De berekende achtergrondgeurbelasting bedraagt tussen de 1,9 en 3,2 OUE/m3 ter plaatse van de rand van het plangebied. Het woon- en leefklimaat als gevolg van de achtergrondgeurbelasting is ter hoogte van het plangebied te kwalificeren als 'zeer goed' tot 'goed'.
Conform de vuistregels "dat de voorgrondgeurbelasting maatgevend is indien die ten minste de helft bedraagt van de achtergrondgeurbelasting", is in deze situatie voor de beoordeling van het woon- en leefklimaat de voorgrondgeurbelasting maatgevend. Het woon- en leefklimaat is op basis hiervan te beoordelen als 'goed'.
Relevantie voor het plangebied:
Uit het uitgevoerde onderzoek blijkt dat ter hoogte van het plangebied vanuit het aspect geurhinder als gevolg van veehouderijen, sprake is van een goed woon- en leefklimaat.
4.2.6 Luchtkwaliteit
Inleiding
Sinds 15 november 2007 is de Wet luchtkwaliteit in werking getreden en staan de hoofdlijnen voor regelgeving rondom luchtkwaliteitseisen beschreven in de Wet milieubeheer (hoofdstuk 5 Wm). Hiermee is het Besluit luchtkwaliteit 2005 vervallen. Artikel 5.16 Wm (lid 1) geeft weer, onder welke voorwaarden bestuursorganen bepaalde bevoegdheden (uit lid 2) mogen uitoefenen. Als aan minimaal één van de volgende voorwaarden wordt voldaan, vormen luchtkwaliteitseisen in beginsel geen belemmering voor het uitoefenen van de bevoegdheid:
- er is geen sprake van een feitelijke of dreigende overschrijding van een grenswaarde;
- een project leidt, al dan niet per saldo, niet tot een verslechtering van de luchtkwaliteit;
- een project draagt 'niet in betekenende mate' (NIBM) bij aan de luchtverontreiniging;
- een project past binnen het NSL (Nationaal Samenwerkingsprogramma Luchtkwaliteit), of binnen een regionaal programma van maatregelen.
Het Besluit NIBM
Deze AMvB legt vast, wanneer een project niet in betekenende mate (NIBM) bijdraagt aan de concentratie van een bepaalde stof. De achtergrond van het beginsel 'Niet in betekenende mate' is dat de effecten van een ontwikkeling op de luchtkwaliteit in een aantal gevallen (beschreven in de ministeriële Regeling NIBM) worden tenietgedaan door de ontwikkeling van bijvoorbeeld schonere motoren in het gehele land.

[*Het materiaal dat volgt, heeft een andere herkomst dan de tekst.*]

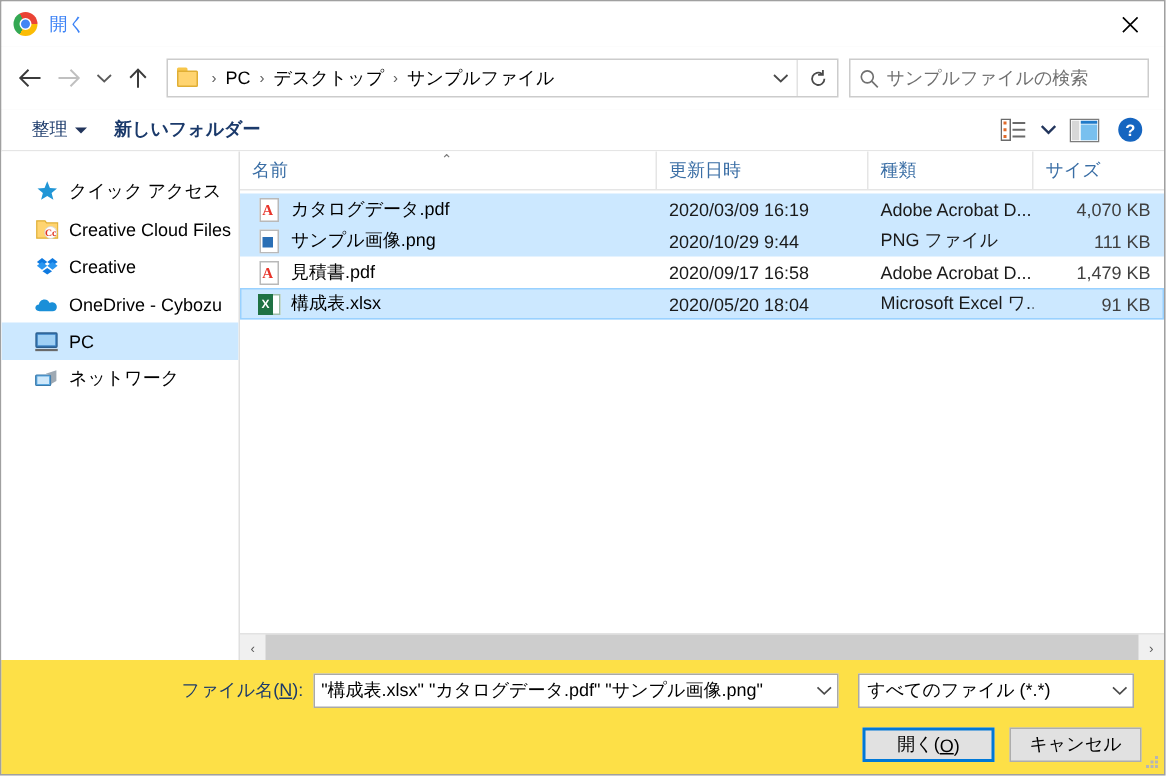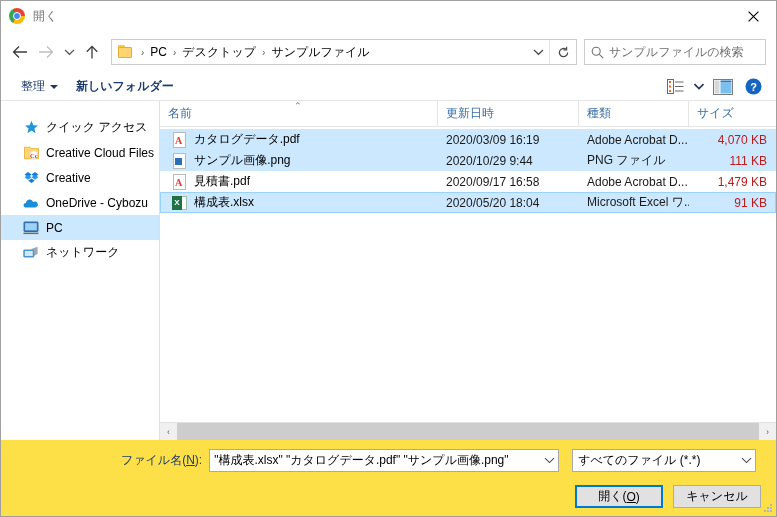"開く" .title-text { color: #737373 -> #3b82f6 }
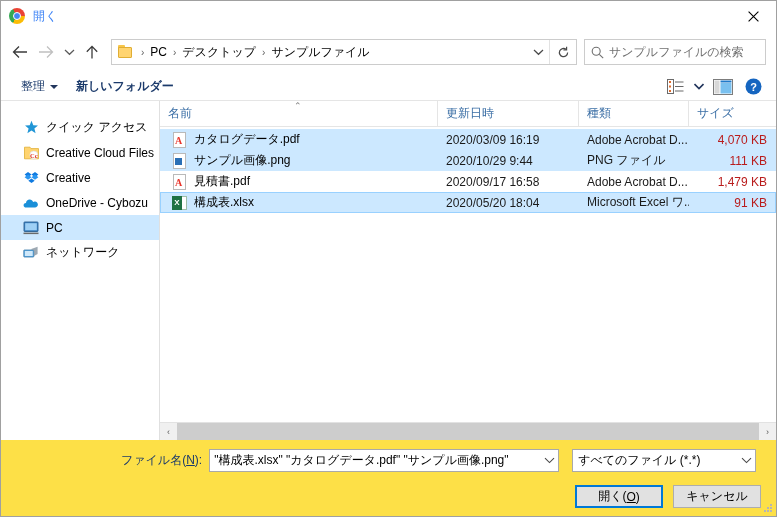"サンプルファイルの検索" .searchbox { width: 182px -> 200px }
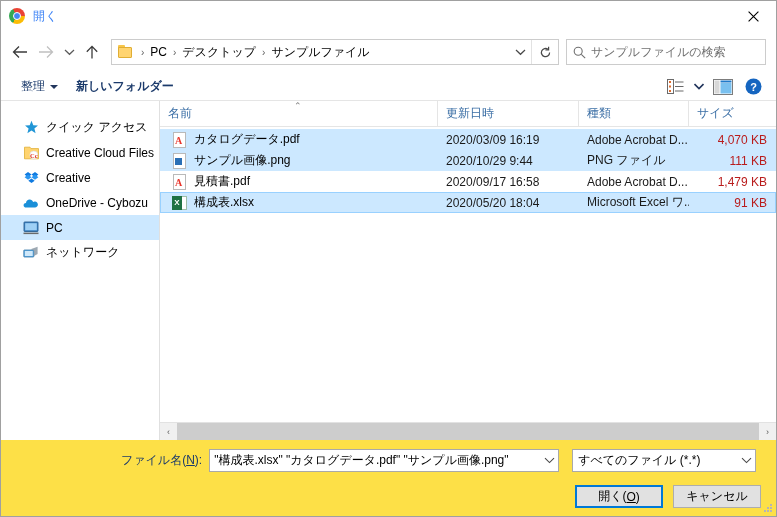"4,070 KB" .cell-size { color: #b91c1c -> #404040 }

Op 1 augustus 2009 is het nationaal samenwerkingsprogramma luchtkwaliteit (NSL) in werking getreden. Hierdoor dient bij plannen die de luchtkwaliteit beïnvloeden niet langer te worden uit gegaan van de normen uit de interim-periode. Nu het NSL in werking is getreden, is een project NIBM, als aannemelijk is dat het project een toename van de concentratie veroorzaakt van maximaal 3%. De 3% grens wordt gedefinieerd als 3% van de grenswaarde voor de jaargemiddelde concentratie van fijn stof (PM10) of stikstofdioxide (NO2). Dit komt overeen met 1,2 microgram/m³ voor zowel fijn stof en NO2. Als de 3% grens voor PM10 of NO2 niet wordt overschreden, dan hoeft geen verdere toetsing aan grenswaarden plaats te vinden.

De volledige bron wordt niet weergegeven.